[PROBLEM] After finding the line that contains "Natikači FJ8811-301: 30", give again that line and each one following it, exactly, until the records end.

[Stored entries]
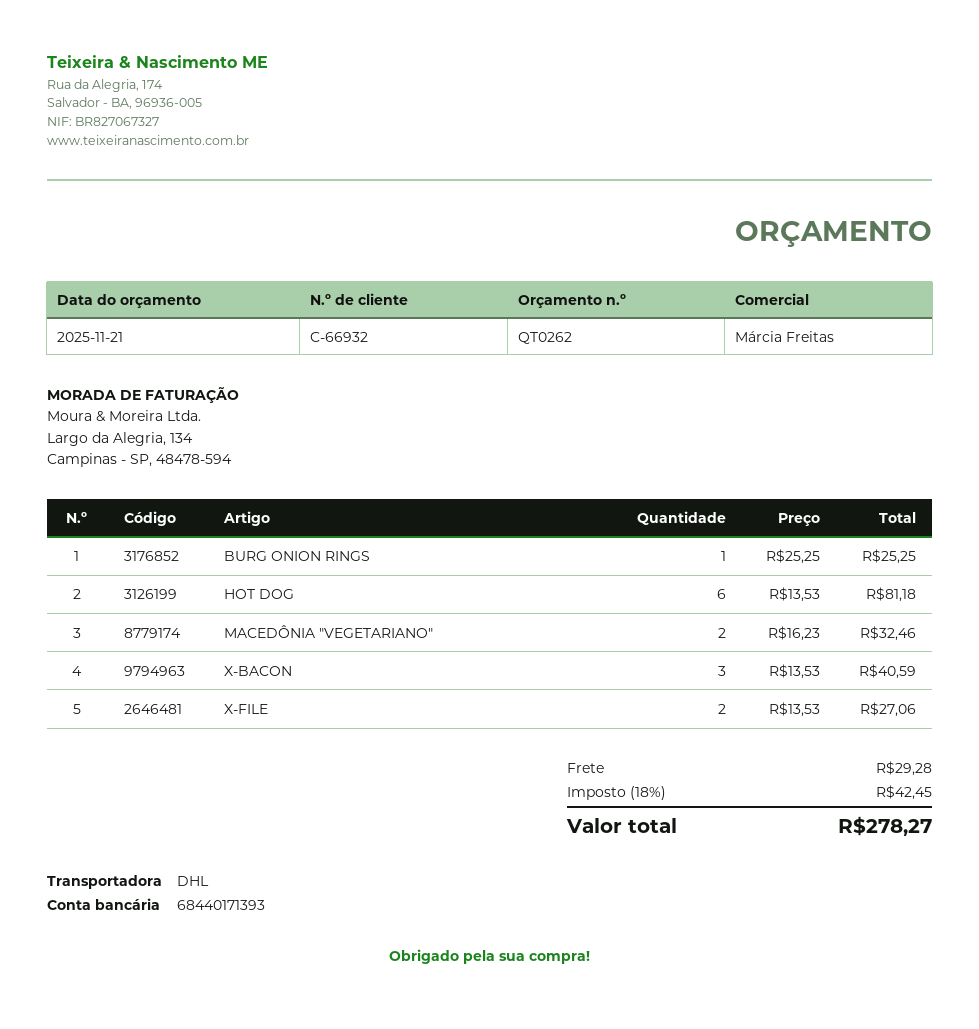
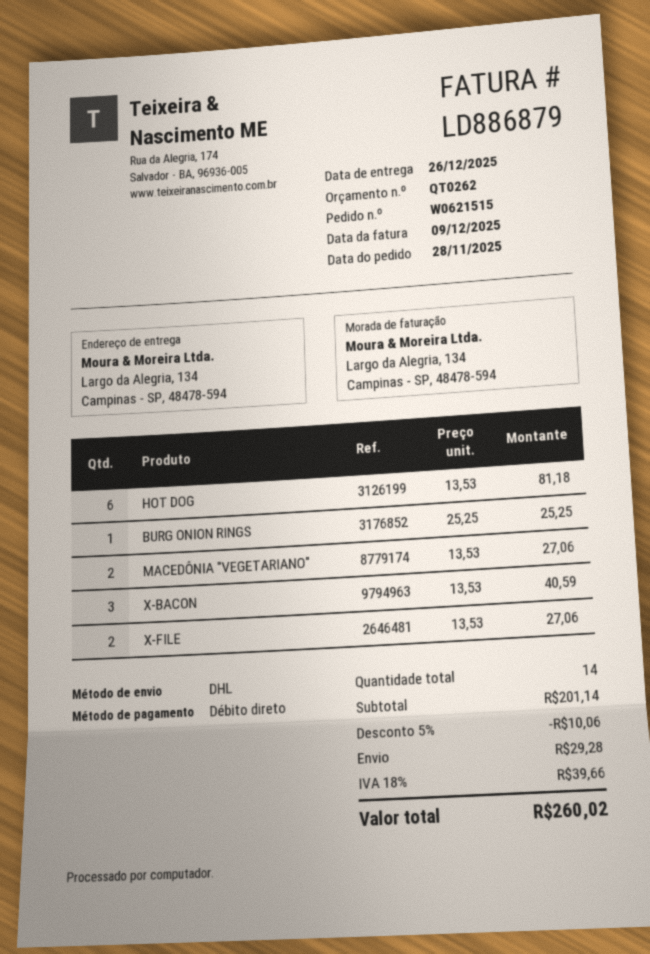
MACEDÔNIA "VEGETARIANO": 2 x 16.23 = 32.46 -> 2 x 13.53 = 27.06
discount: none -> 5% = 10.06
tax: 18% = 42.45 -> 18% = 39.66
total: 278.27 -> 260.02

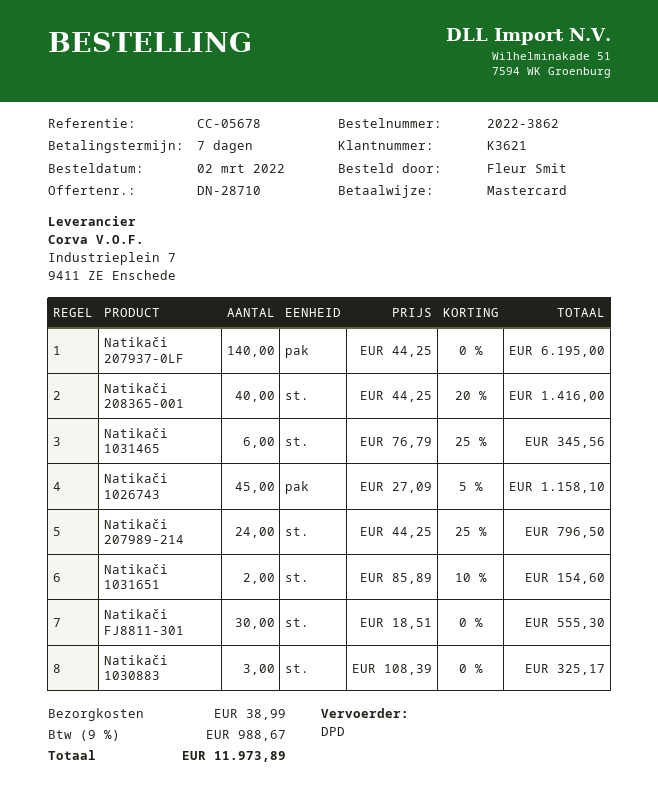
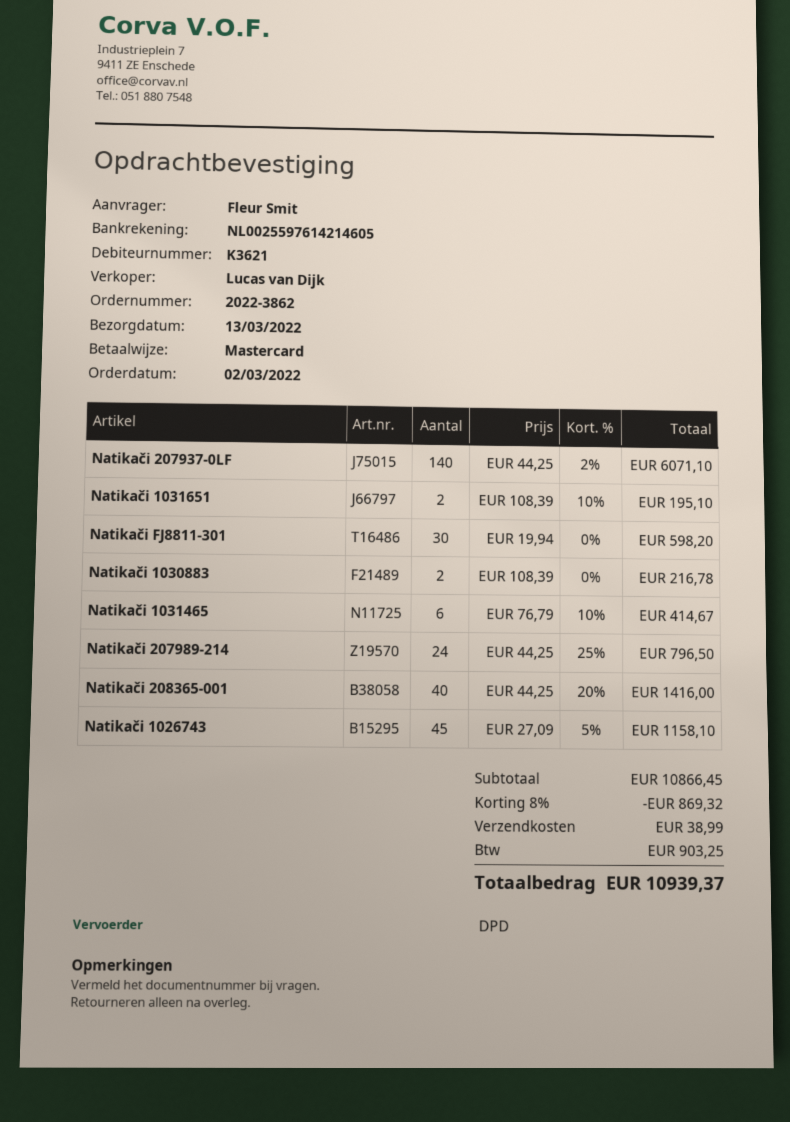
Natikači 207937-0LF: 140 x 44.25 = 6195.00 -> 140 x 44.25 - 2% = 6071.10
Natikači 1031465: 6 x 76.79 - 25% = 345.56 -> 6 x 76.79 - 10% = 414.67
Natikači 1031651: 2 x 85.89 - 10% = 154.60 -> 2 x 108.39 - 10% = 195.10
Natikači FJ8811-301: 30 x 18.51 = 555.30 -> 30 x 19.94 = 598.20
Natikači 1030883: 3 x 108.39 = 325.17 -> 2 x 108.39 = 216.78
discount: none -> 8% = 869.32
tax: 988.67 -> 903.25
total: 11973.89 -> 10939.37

[SOLVED PROBLEM]
Natikači FJ8811-301: 30 x 18.51 = 555.30 -> 30 x 19.94 = 598.20
Natikači 1030883: 3 x 108.39 = 325.17 -> 2 x 108.39 = 216.78
discount: none -> 8% = 869.32
tax: 988.67 -> 903.25
total: 11973.89 -> 10939.37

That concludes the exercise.